Educators Launch Sex Education Workshop for Sonoma County Youth 

While Governor Jerry Brown was busy making sex education history, two Sonoma County natives were already busy planning a sex education workshop series for local teens. Their budding organization, called Iris: Sex Education, intends to set the standard for what sex education looks like in wine country and beyond. 

Gov. Brown recently signed the nation’s first consent bill, SB 695, which mandates all school districts that make health class a graduation requirement include lessons about consent. Yet, while this seems appealing to liberal Sonoma County, the region has faced heated controversy over what public sex education should and should not include. 

Eight years ago Sonoma County was a battleground between abstinence-only advocates and those who believed teens needed more to navigate human sexuality. At the time, Free to Be dominated school auditoriums, pushing a “wait until marriage” message and dissuading teens from even considering contraception and safe-sex practices. 

However, the ACLU of Northern California released a 2006 report tipping the scale in favor of comprehensive sex education, or sex education that includes lessons about consent, contraception, and abortion in addition to those about STDs and abstinence. Their analysis found that 65% of comprehensive sex education curricula “had a significant impact on one or more sexual behaviors, such as delaying the initiation of sex, increasing condom use, and reducing sexual risk-taking.”

Alternatively, abstinence-only programs like Free to Be were found in 2007 to have had “no effect at all on students’ sexual behavior.” In fact, because Free to Be included so many medical inaccuracies and biases about sex and contraception, it was banned from Sonoma County. 

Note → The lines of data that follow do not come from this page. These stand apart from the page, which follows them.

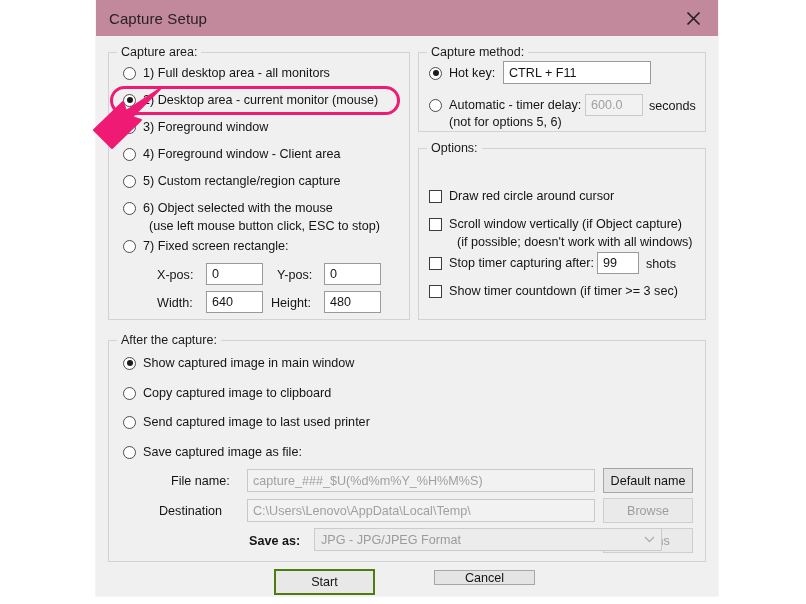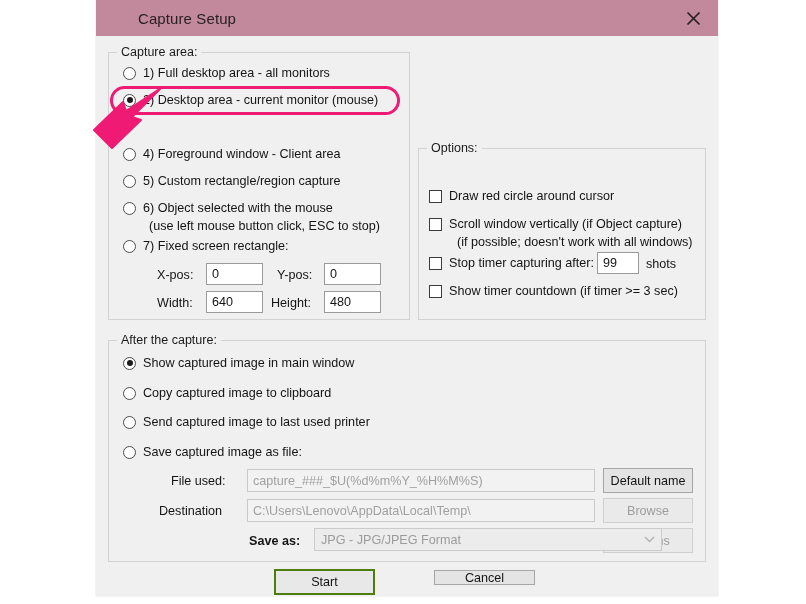"Capture Setup" #titlebar { padding-left: 29px -> none }
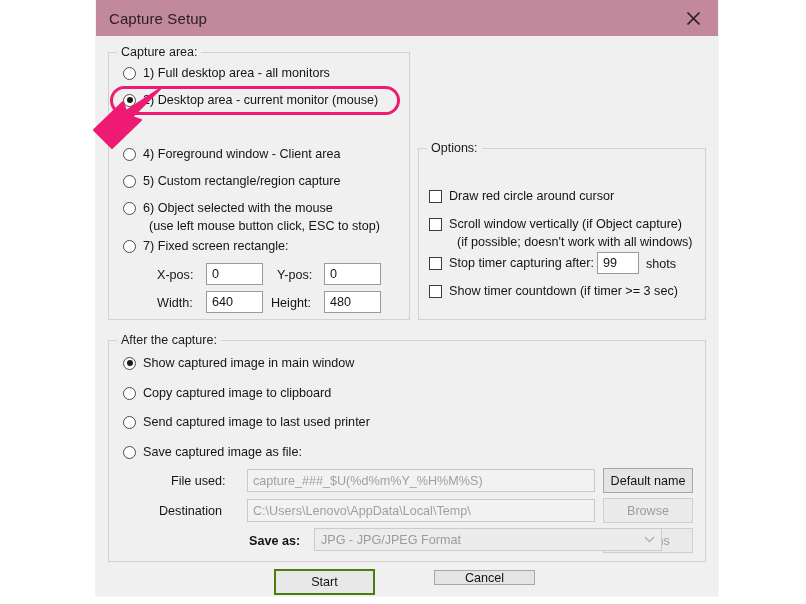"Capture method:" div.group { html: none -> <div> <span>Capture method:</span> <div> <span></span> <span>Hot key:</span> </div> <div>CTRL + F11</div> <div> <span></span> <span>Automatic - timer delay:</span> </div> <div>600.0</div> <span>seconds</span> <span>(not for options 5, 6)</span> </div> }
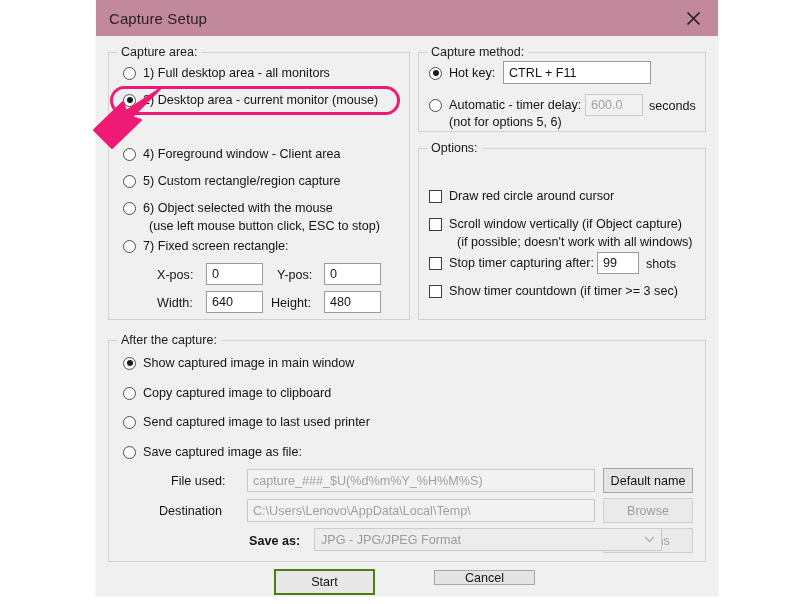"3) Foreground window" div.row { html: none -> <div> <span></span> <span>3) Foreground window</span> </div> }
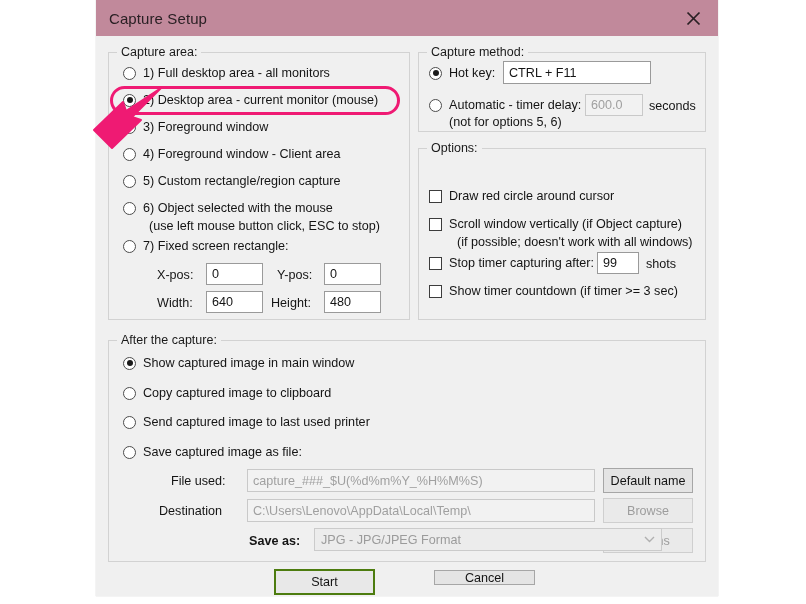"File used:" span.flabel { text: used -> name }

Bianca Licata and Dante Carlozzi, both graduates from local high schools, recognized Sonoma County’s need for sex education that is not only comprehensive, but also interesting, relevant, and accessible for teens. Licata, a local high school teacher with a Master’s in Teaching, and Carlozzi, a recent UCSC magna cumme laude graduate with a Bachelor’s in both Psychology and Sociology, combined their backgrounds to create Iris. 

Their mission is simple and practical: Provide youth with the confidence to make thoughtful decisions about sex; feel secure about their sexuality and gender, and respect others’; and, clearly communicate their wants and needs in order to foster healthy relationships.  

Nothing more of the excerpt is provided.